Sob estas condições, ações de dividendos são os ativos do momento, escreveu Gargi Chaudhuri, chefe de estratégia de investimento iShares para as Américas da BlackRock Inc., em nota recente. Segundo ela, estas ações são “uma fonte alternativa de qualidade, que oferece desempenho superior em relação ao amplo mercado, rendimentos atraentes e exposição diversificada a setores que se beneficiam do atual regime macro de alta inflação e desaceleração do crescimento, incluindo saúde, serviços públicos e energia.”

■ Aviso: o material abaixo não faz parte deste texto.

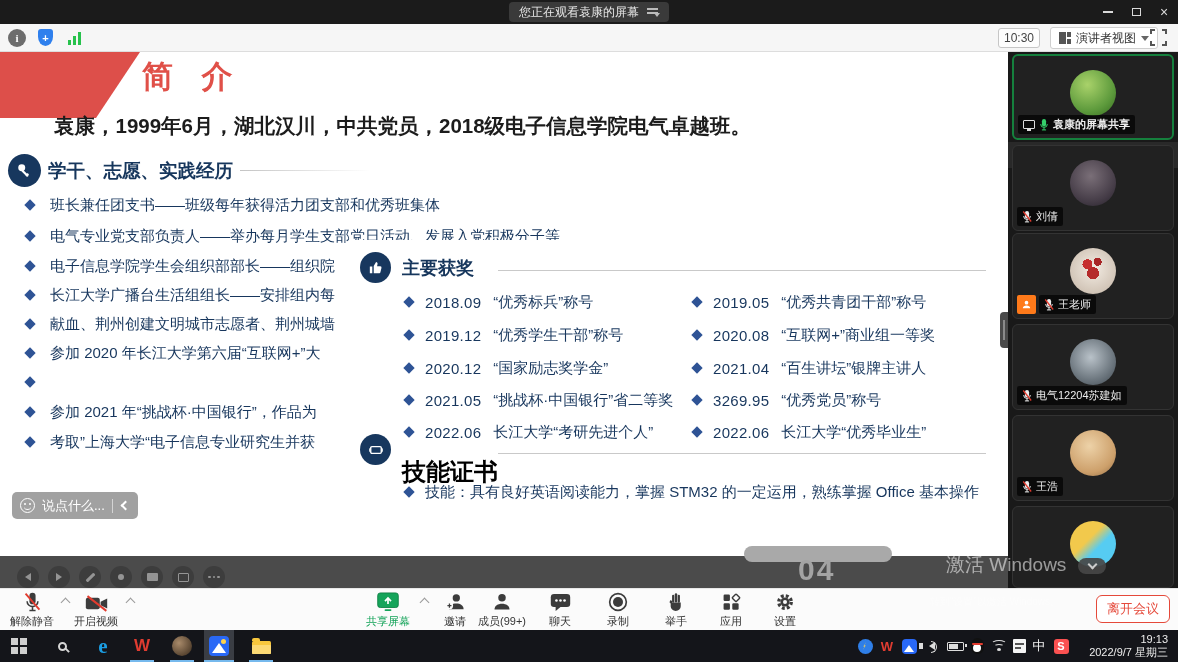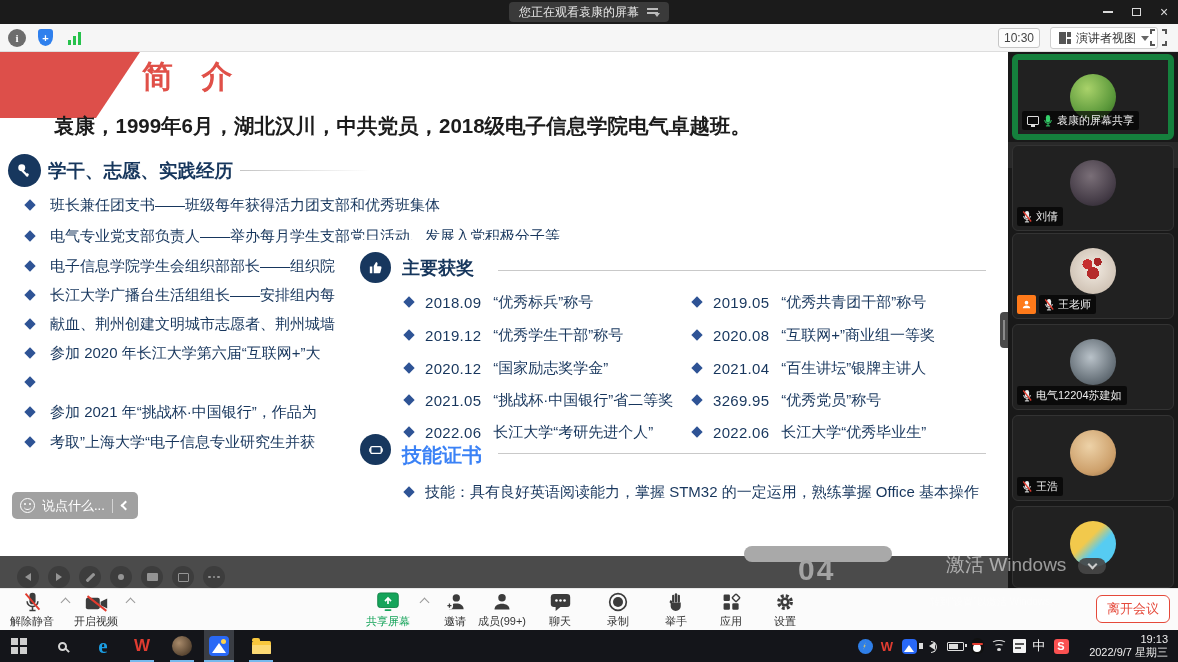"袁康的屏幕共享" .tile.active { border: 6px solid #15803d -> 2px solid #15803d; font-weight: none -> bold }
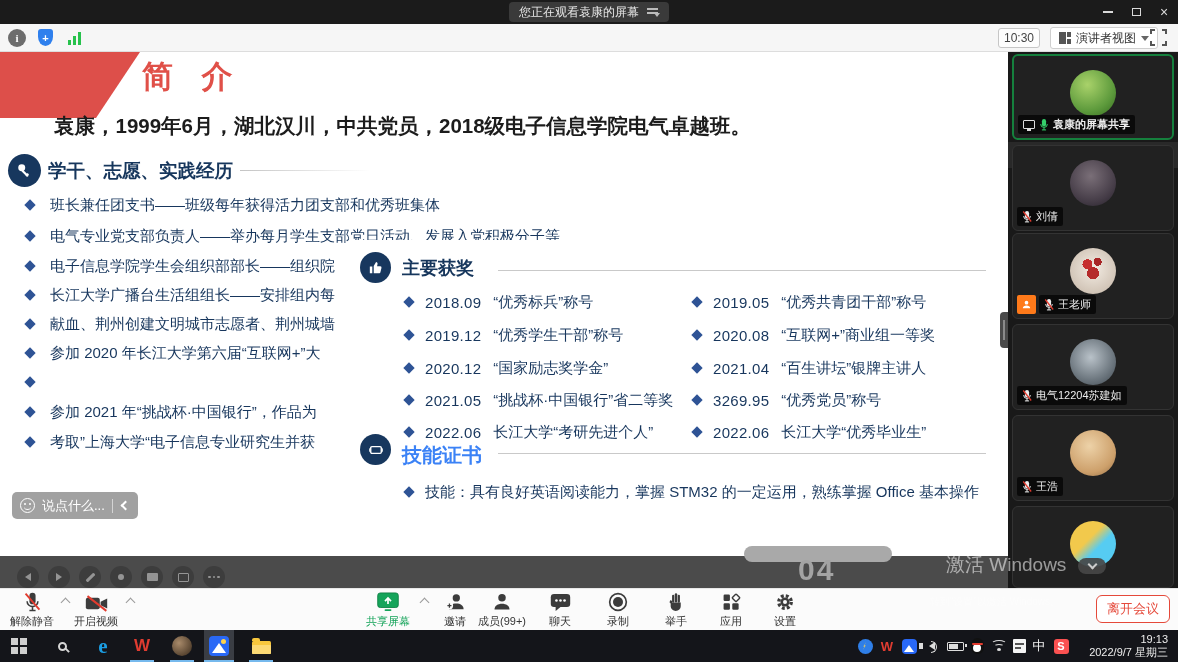"技能证书" .sk-head { color: #3b82f6 -> #000000; font-size: 20px -> 24px; top: 202px -> 216px }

Uma conclusão da atividade volátil do mercado é o ceticismo de que o Fed e outros bancos centrais possam entregar um pouso tão suave. Outro fator que perturba a percepção dos investidores é uma ruptura fundamental com o passado. Ou seja, um Fed forçado a seguir pressionando os freios monetários até que a inflação ou a economia estejam sobrecarregadas. Uma geração de investidores condicionados a comprar a queda pode precisar se acostumar a não ter mais o banco central ao seu lado. Após anos ignorando a alta nos preços dos ativos quando a inflação ao consumidor estava adormecida, o Fed parece ter um novo plano de jogo: ignorar a queda dos preços dos ativos pois esse é o preço necessário para apertar as condições financeiras e reduzir a inflação.
Desta forma, como investidores devem navegar em um dos períodos mais desafiadores em décadas, principalmente quando o rearranjo dos mercados este ano não evita a ameaça de um ajuste de contas ainda maior?
“É extremamente difícil prever o que acontecerá amanhã, na próxima semana ou próximo trimestre”, afirma David Giroux, chefe de estratégia de investimentos da T. Rowe Price Investment Management. “O que descobri é que as correções de mercado, como vimos este ano, compram oportunidades para os próximos três a cinco anos.” Segundo Giroux, caso os mercados de ações e títulos mantenham o ritmo de queda a partir daqui, os gerentes da T. Rowe Price colocarão mais dinheiro para trabalhar pois “se sentirão melhor em relação aos retornos futuros do que hoje.”